Coinbase: CLARITY Act Makes Stablecoins Safe Amid Fed Worries

Coinbase legal chief Paul Grewal says the CLARITY Act will allow stablecoins to operate safely and pushed back against claims they uniquely threaten financial stability.

Coinbase’s top lawyer, Paul Grewal, responded to recent concerns that privately issued stablecoins pose a unique risk to the financial system, arguing the CLARITY Act would allow stablecoins to be run safely under clear rules and oversight.

Grewal argued, ‘Money that’s private isn’t inherently riskier than private healthcare or private transport. It’s how you manage the risk, and how you provide access and oversight. CLARITY promotes all this.’

Regulators and some policymakers have warned that runs on large stablecoins could lead to mass redemptions and spill over into traditional finance. Many stablecoins hold reserves in short-term U.S. Treasury securities, a pattern regulators say could create a contagion channel if issuers face sudden redemption pressure.

Two bills in Congress aim to address those risks. The GENIUS Act would impose tighter supervision on stablecoin issuers, including capital requirements, limits on reserve assets and mandated liquidity buffers. The broader market-structure bill called the CLARITY Act includes provisions intended to stabilize yield arrangements and reduce the potential for deposit outflows that could weaken community banks’ lending to small and medium-size businesses.

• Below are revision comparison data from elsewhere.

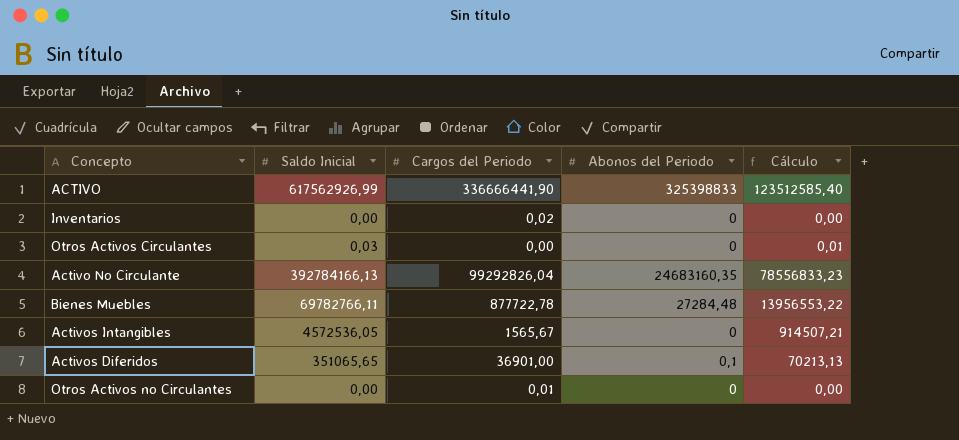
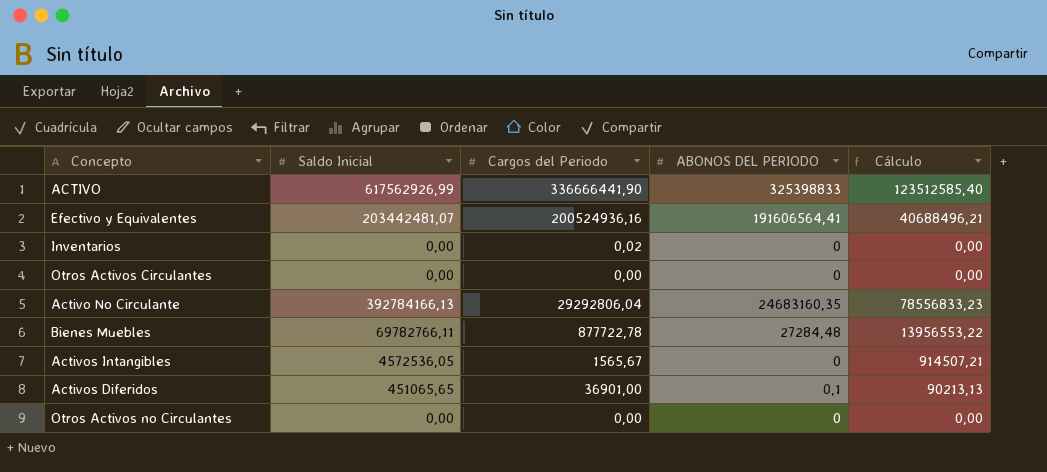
column name: Abonos del Periodo -> ABONOS DEL PERIODO
row Efectivo y Equivalentes: none -> 203442481,07 | 200524936,16 | 191606564,41 | 40688496,21
Otros Activos Circulantes | Saldo Inicial: 0,03 -> 0,00
Otros Activos Circulantes | Cálculo: 0,01 -> 0,00
Activo No Circulante | Cargos del Periodo: 99292826,04 -> 29292806,04
Activos Diferidos | Saldo Inicial: 351065,65 -> 451065,65
Activos Diferidos | Cálculo: 70213,13 -> 90213,13
Otros Activos no Circulantes | Cargos del Periodo: 0,01 -> 0,00

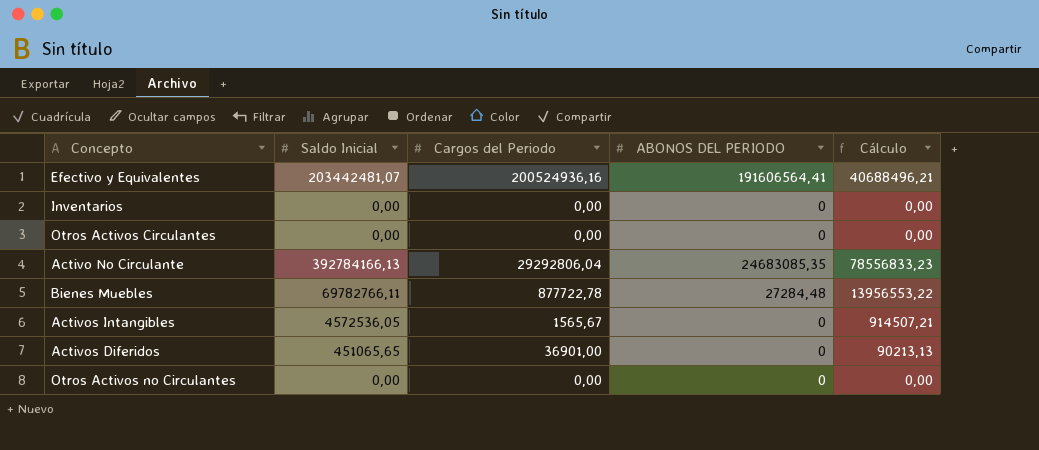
row ACTIVO: 617562926,99 | 336666441,90 | 325398833 | 123512585,40 -> none
Inventarios | Cargos del Periodo: 0,02 -> 0,00
Activo No Circulante | ABONOS DEL PERIODO: 24683160,35 -> 24683085,35
Activos Diferidos | ABONOS DEL PERIODO: 0,1 -> 0

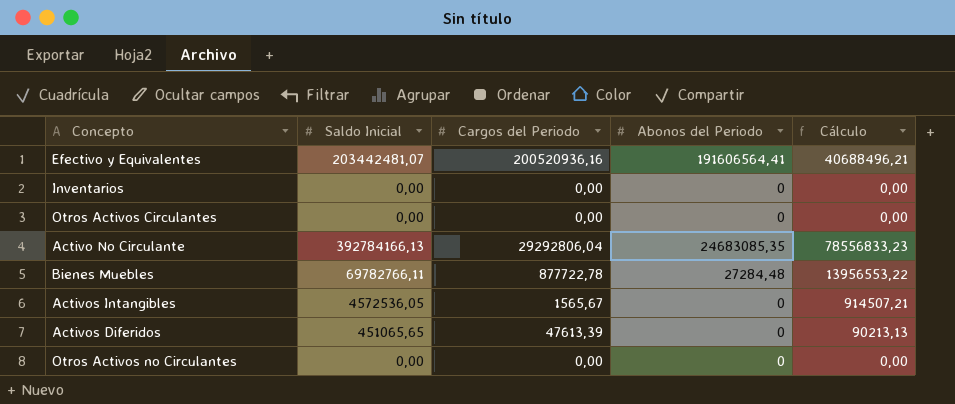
column name: ABONOS DEL PERIODO -> Abonos del Periodo
Efectivo y Equivalentes | Cargos del Periodo: 200524936,16 -> 200520936,16
Activos Diferidos | Cargos del Periodo: 36901,00 -> 47613,39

White House officials have highlighted stablecoins partly because issuers’ demand for Treasuries could lower government borrowing costs. Stablecoin firms currently hold about $200 billion in U.S. Treasury securities, a sum equivalent to under 1% of the overall Treasury market, with one issuer holding the largest share of that total.

Josh Lipsky, chair of international economics at the Atlantic Council, said stablecoins cannot replace the deeper institutional foundations that support the dollar, naming trust, fiscal discipline, the rule of law and independent monetary policy as those foundations.

Political debates over central bank independence and efforts to influence Federal Reserve policy have been linked to a weaker dollar. The U.S. Dollar Index is at its lowest level in several years.

Regulators continue to focus on operational risks: whether issuer reserves are liquid and transparent enough to meet large redemptions, how quickly sponsors can convert assets to cash without forcing distressed sales, and how interconnected crypto firms are with banks and custodians.

Supporters of the GENIUS and CLARITY bills say the measures would require clearer accounting of reserve composition and stronger safeguards to limit spillovers to the banking system. Coinbase and other industry officials maintain a regulated stablecoin market can coexist with traditional finance and support faster, cheaper payments. Other experts note that new rules would not change the wider political and institutional factors that affect a currency’s international standing.

Congress and regulators are weighing investor protection, financial stability and the potential benefits of digital payments as they consider the proposed legislation.